Robert Sale-Hill’s poem, The True Origin and History of “The Dude” (The New York World, January 14, 1883) introduced the world to the word Dude, and kicked off a full-on Dude craze. A-Dude-a-Day[i] Blog is dedicated to preserving and sharing pics, pieces and poems from the early days of the Dude-craze of 1883. You can read more about the history and origin of the word Dude on my blogpost, "Dudes, Dodos and Fopdoodles" on my other blog, Early Sports 'n' Pop-Culture History Blog.

Friday, January 8, 2016

Dude #25 - Phil-a-lu II

The dude, the dude,
Belongs to a brood
  Of birds like the phil-a-lu;
He struts the street,
With picket-toes feet,
  And slings a cheap bamboo.

The dude, the dude,
Is always rude
  With his idiotic star;
He poses for the girls,
With his bangs and curls,
  Trying to “mash” everywhere.

The dude, the dude,
With manners crude
  And cheek of the rarest kind,
Essays to talk
Where angels balk
  And inflict his silly mind.

The dude, the dude
Is not indued
  With the fact that he’s an ass;
Every one knows
Him by his clothes
  As on the street he’s seen to pass.

Evening Critic (Washington DC), April 26, 1883, page2.

 Is this a Philalu?

‘Philalu!’ cried the beast, ‘and chone! Philalu!
Saint Patrick, my darling, don’t look so blue.

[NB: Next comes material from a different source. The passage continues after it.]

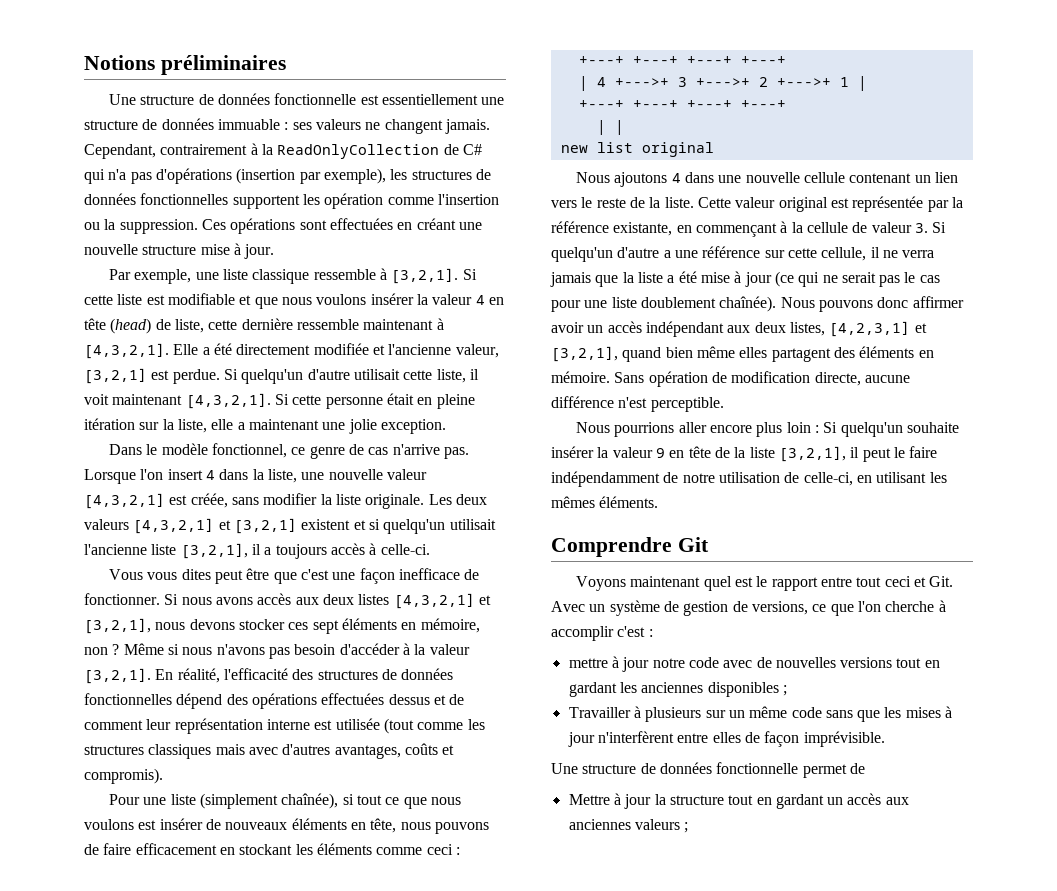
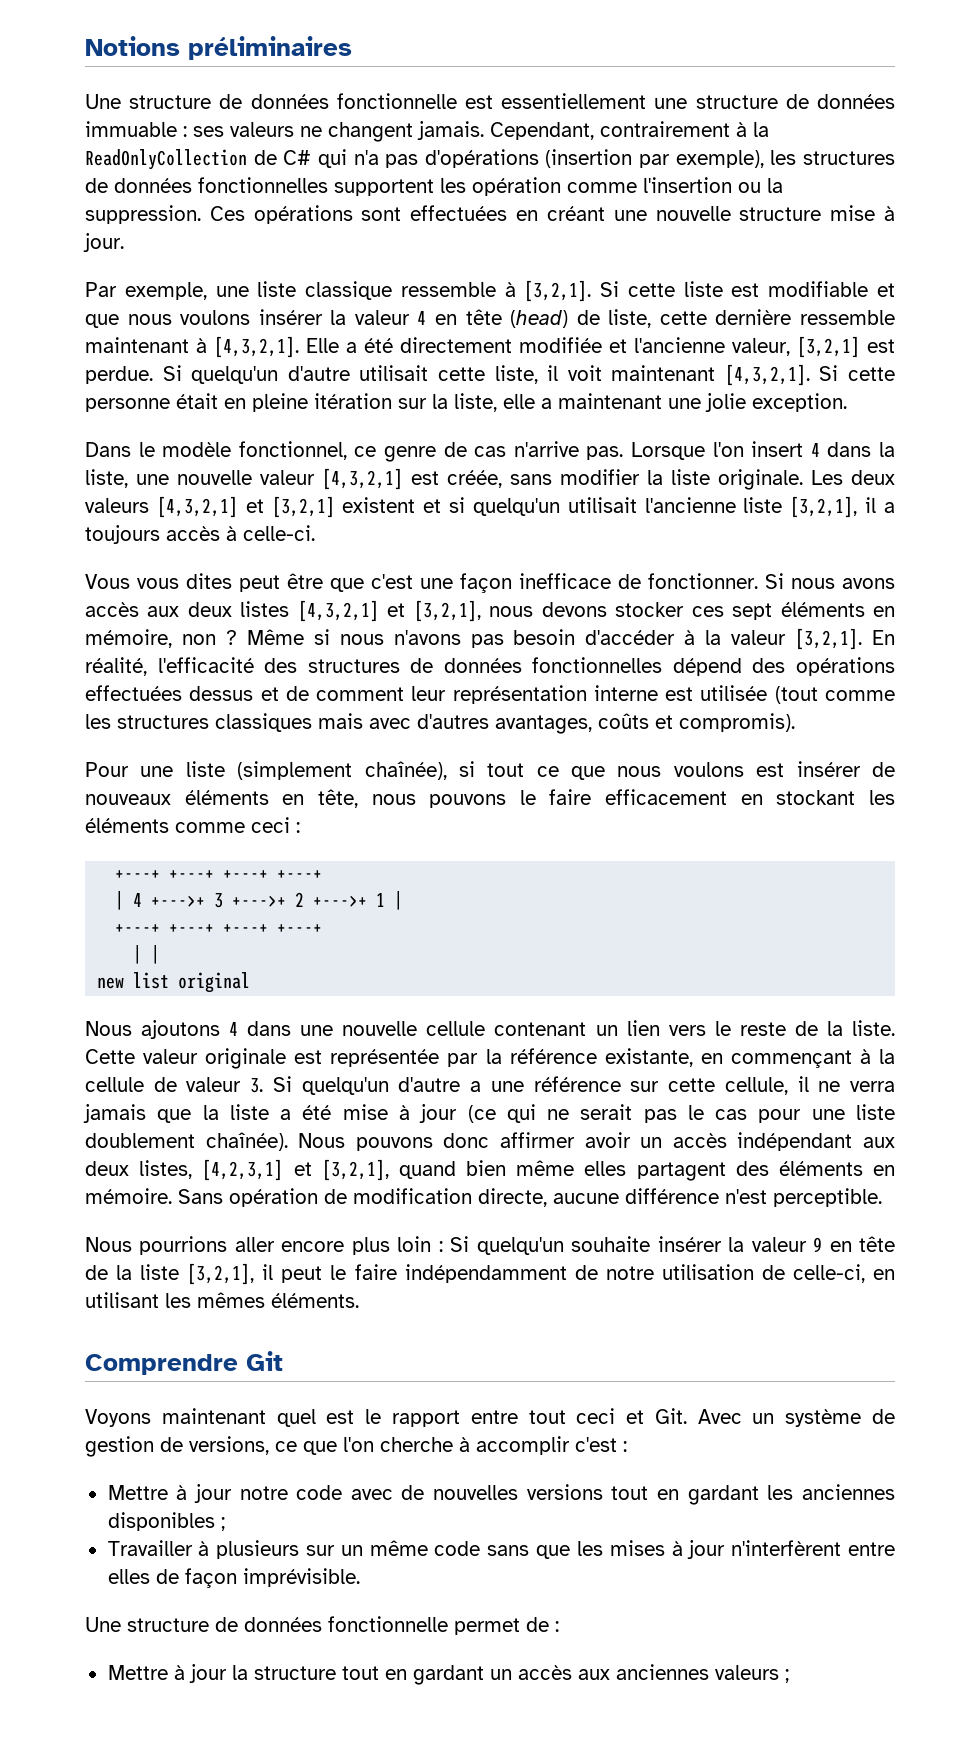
[84,844,99,855] de -> [519,790,536,805] le
[778,197,828,212] original -> [205,1048,287,1069] originale
[568,658,608,668] mettre -> [107,1485,168,1500] Mettre
(865, 768) none -> [555,1621,559,1632] :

London Society, Volume 24, September, 1873, page 251.

Philalu also appears in another Irish poem:

Ochone an’ ullagone ! we must vainly sigh an’ groan’’
  Philalu! A long adieu to Clifford Lloyd!

Caoine of the Clare Constabulary, from Arthur M. Forrester, An Irish Crazy-Quilt, Boston, 1891, page 77.